■ What you will do:
Your output must hold every entry exactly as written and none of the pictures.
■ ■ ■ ■ ■
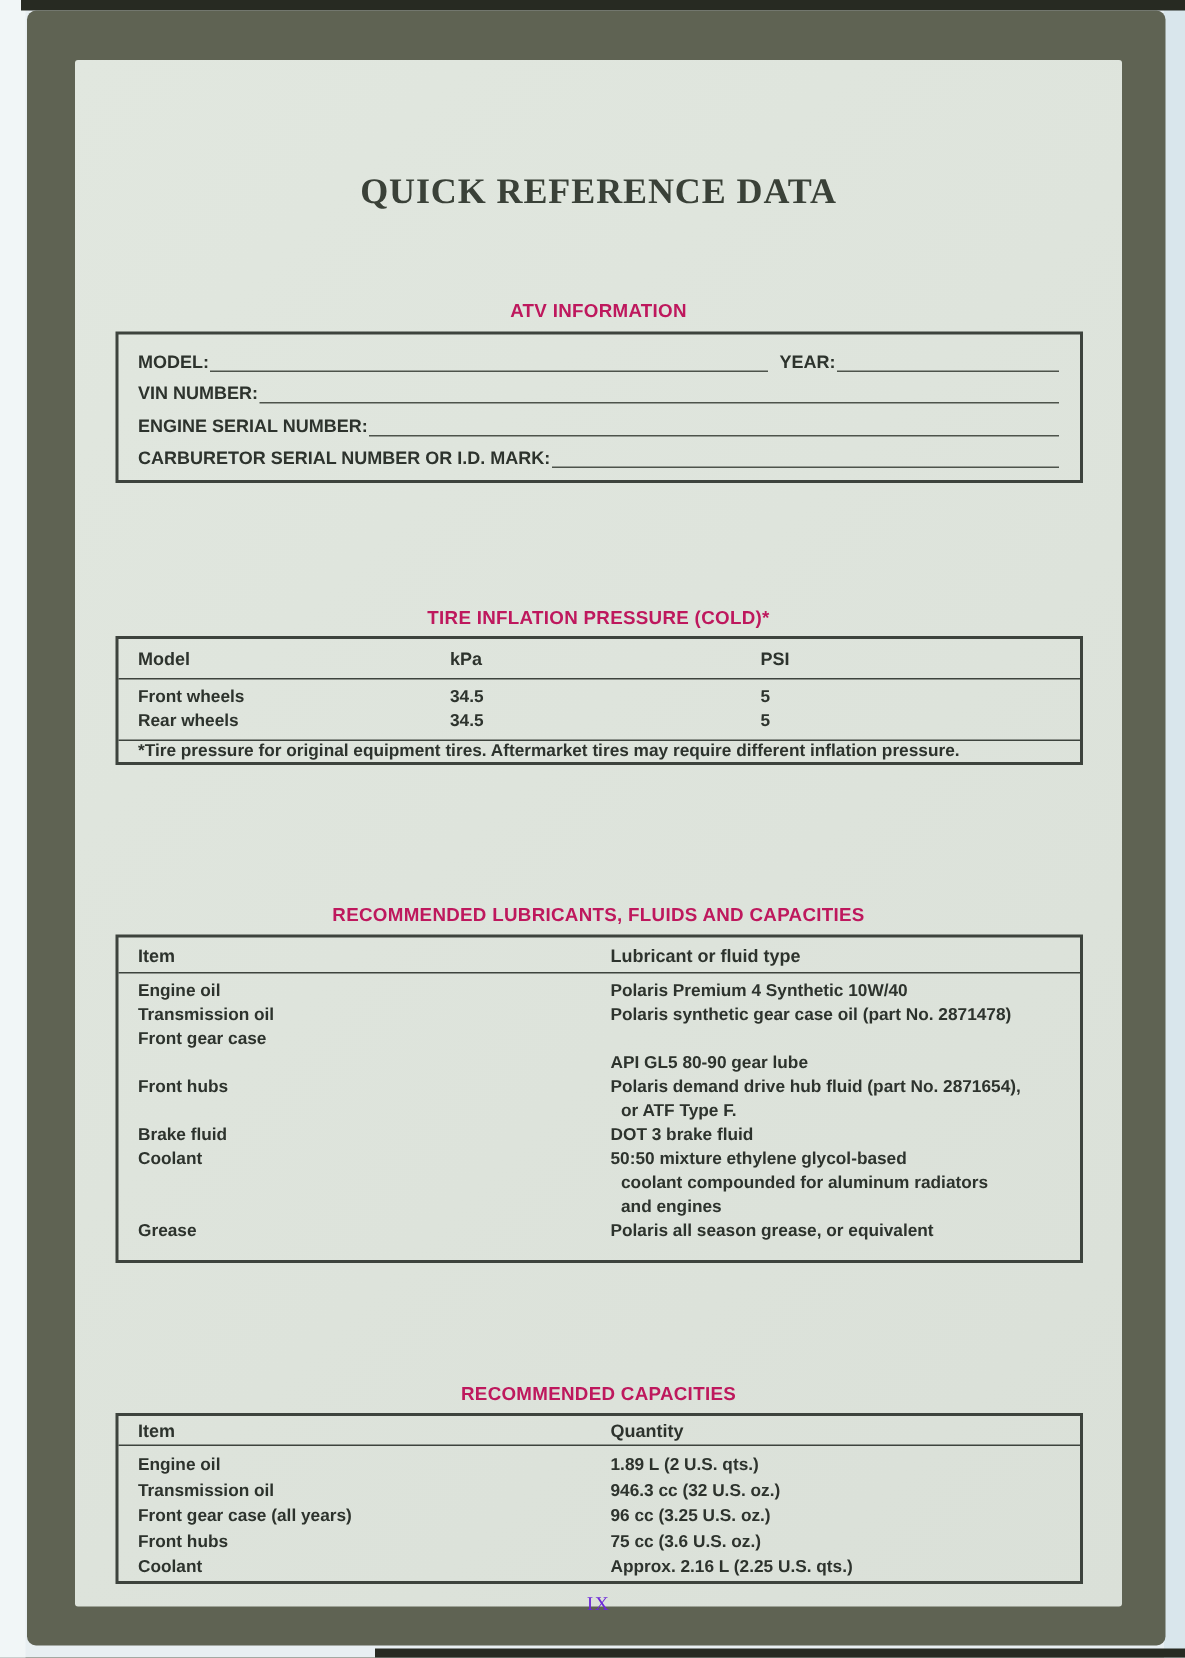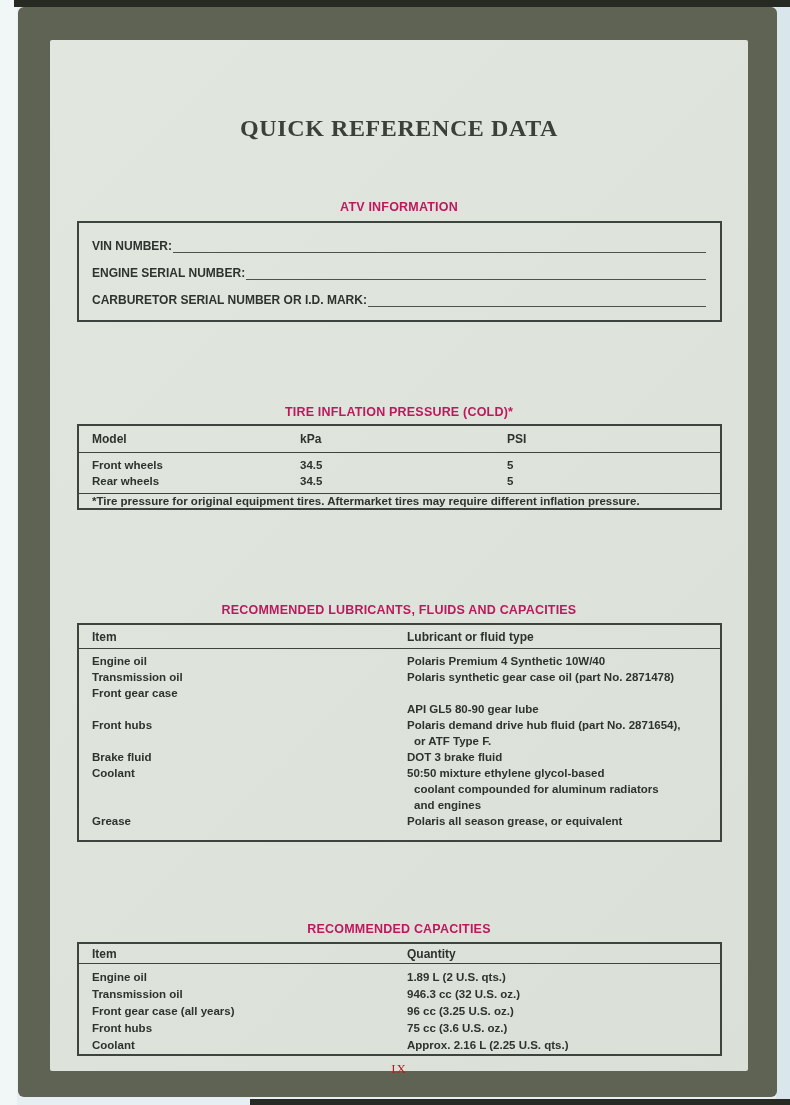--- a/index.html
+++ b/index.html
@@ -69,40 +69,46 @@
   .two-col .indent{padding-left:7px;}
 
   
   .cap-box{top:911px;height:114px;display:flex;flex-direction:column;}
   .cap-head{height:23px;align-items:center;border-bottom:1.5px solid #3d433d;font-size:12px;font-weight:bold;}
   .cap-rows{padding-top:5px;}
   .cap-rows .cell{line-height:17px;}
 
   .page-number{
     position:absolute;left:50px;top:1030px;width:698px;text-align:center;
-    font-family:"Liberation Serif",serif;font-size:13px;color:#b91c1c;letter-spacing:1px;
+    font-family:"Liberation Serif",serif;font-size:13px;color:#6d28d9;letter-spacing:1px;
   }
 </style>
 </head>
 <body>
 
 <div class="edge-left"></div>
 <div class="edge-right"></div>
 <div class="strip-top"></div>
 <div class="strip-bottom"></div>
 <div class="frame"></div>
 <div class="paper"></div>
 
 <div class="content">
 
   <h1 class="doc-title">QUICK REFERENCE DATA</h1>
 
   <h2 class="sec-head" style="top:169px;">ATV INFORMATION</h2>
   <div class="box atv-box">
     <div class="fill-row">
+      <span class="fill-label">MODEL:</span>
+      <span class="fill-line"></span>
+      <span class="fill-label year-label">YEAR:</span>
+      <span class="fill-line fixed"></span>
+    </div>
+    <div class="fill-row">
       <span class="fill-label">VIN NUMBER:</span>
       <span class="fill-line"></span>
     </div>
     <div class="fill-row">
       <span class="fill-label">ENGINE SERIAL NUMBER:</span>
       <span class="fill-line"></span>
     </div>
     <div class="fill-row">
       <span class="fill-label">CARBURETOR SERIAL NUMBER OR I.D. MARK:</span>
       <span class="fill-line"></span>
■ ■ ■ ■ ■
■ Your solution:
--- a/index.html
+++ b/index.html
@@ -69,40 +69,46 @@
   .two-col .indent{padding-left:7px;}
 
   
   .cap-box{top:911px;height:114px;display:flex;flex-direction:column;}
   .cap-head{height:23px;align-items:center;border-bottom:1.5px solid #3d433d;font-size:12px;font-weight:bold;}
   .cap-rows{padding-top:5px;}
   .cap-rows .cell{line-height:17px;}
 
   .page-number{
     position:absolute;left:50px;top:1030px;width:698px;text-align:center;
-    font-family:"Liberation Serif",serif;font-size:13px;color:#b91c1c;letter-spacing:1px;
+    font-family:"Liberation Serif",serif;font-size:13px;color:#6d28d9;letter-spacing:1px;
   }
 </style>
 </head>
 <body>
 
 <div class="edge-left"></div>
 <div class="edge-right"></div>
 <div class="strip-top"></div>
 <div class="strip-bottom"></div>
 <div class="frame"></div>
 <div class="paper"></div>
 
 <div class="content">
 
   <h1 class="doc-title">QUICK REFERENCE DATA</h1>
 
   <h2 class="sec-head" style="top:169px;">ATV INFORMATION</h2>
   <div class="box atv-box">
     <div class="fill-row">
+      <span class="fill-label">MODEL:</span>
+      <span class="fill-line"></span>
+      <span class="fill-label year-label">YEAR:</span>
+      <span class="fill-line fixed"></span>
+    </div>
+    <div class="fill-row">
       <span class="fill-label">VIN NUMBER:</span>
       <span class="fill-line"></span>
     </div>
     <div class="fill-row">
       <span class="fill-label">ENGINE SERIAL NUMBER:</span>
       <span class="fill-line"></span>
     </div>
     <div class="fill-row">
       <span class="fill-label">CARBURETOR SERIAL NUMBER OR I.D. MARK:</span>
       <span class="fill-line"></span>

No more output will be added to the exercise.